__Records from a dataset__:
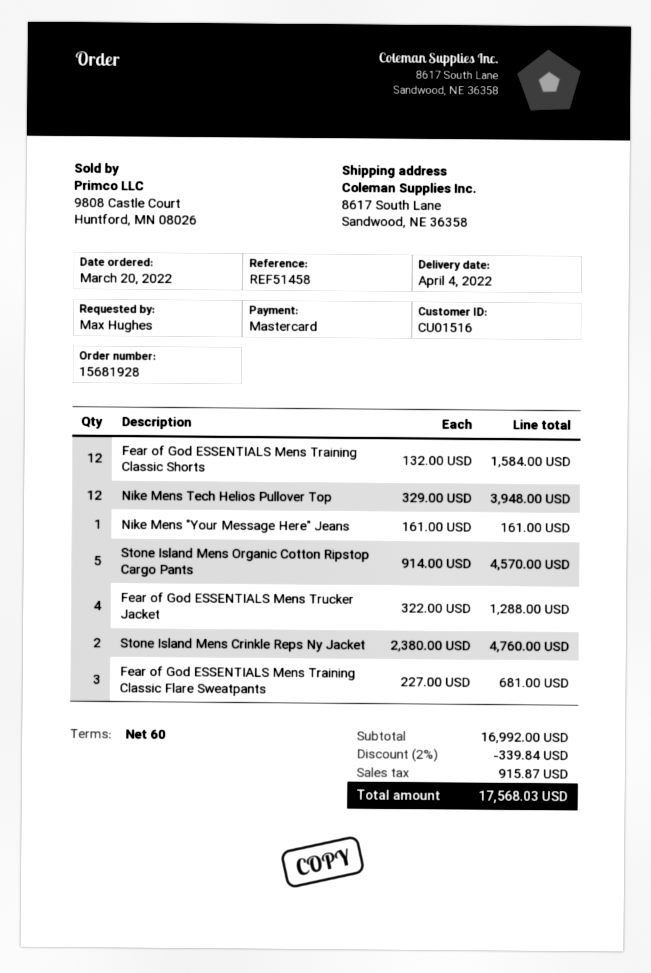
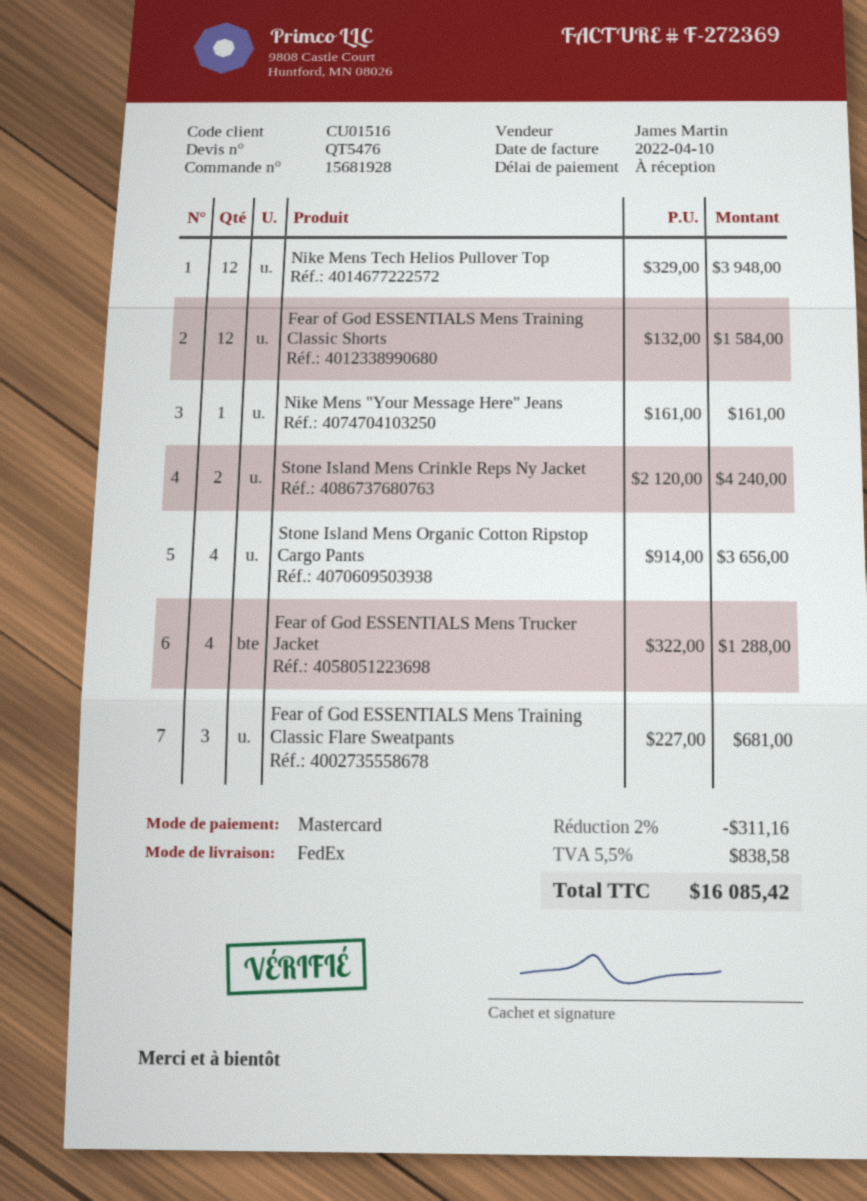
payment terms: 60 days -> on receipt
Stone Island Mens Organic Cotton Ripstop Cargo Pants: 5 x 914.00 = 4570.00 -> 4 x 914.00 = 3656.00
Stone Island Mens Crinkle Reps Ny Jacket: 2 x 2380.00 = 4760.00 -> 2 x 2120.00 = 4240.00
discount: 2% = 339.84 -> 2% = 311.16
tax: 915.87 -> 838.58
total: 17568.03 -> 16085.42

__PROMPT__: Give the records again exactly, minus the pictures.

__SOLVED EXERCISE__:
payment terms: 60 days -> on receipt
Stone Island Mens Organic Cotton Ripstop Cargo Pants: 5 x 914.00 = 4570.00 -> 4 x 914.00 = 3656.00
Stone Island Mens Crinkle Reps Ny Jacket: 2 x 2380.00 = 4760.00 -> 2 x 2120.00 = 4240.00
discount: 2% = 339.84 -> 2% = 311.16
tax: 915.87 -> 838.58
total: 17568.03 -> 16085.42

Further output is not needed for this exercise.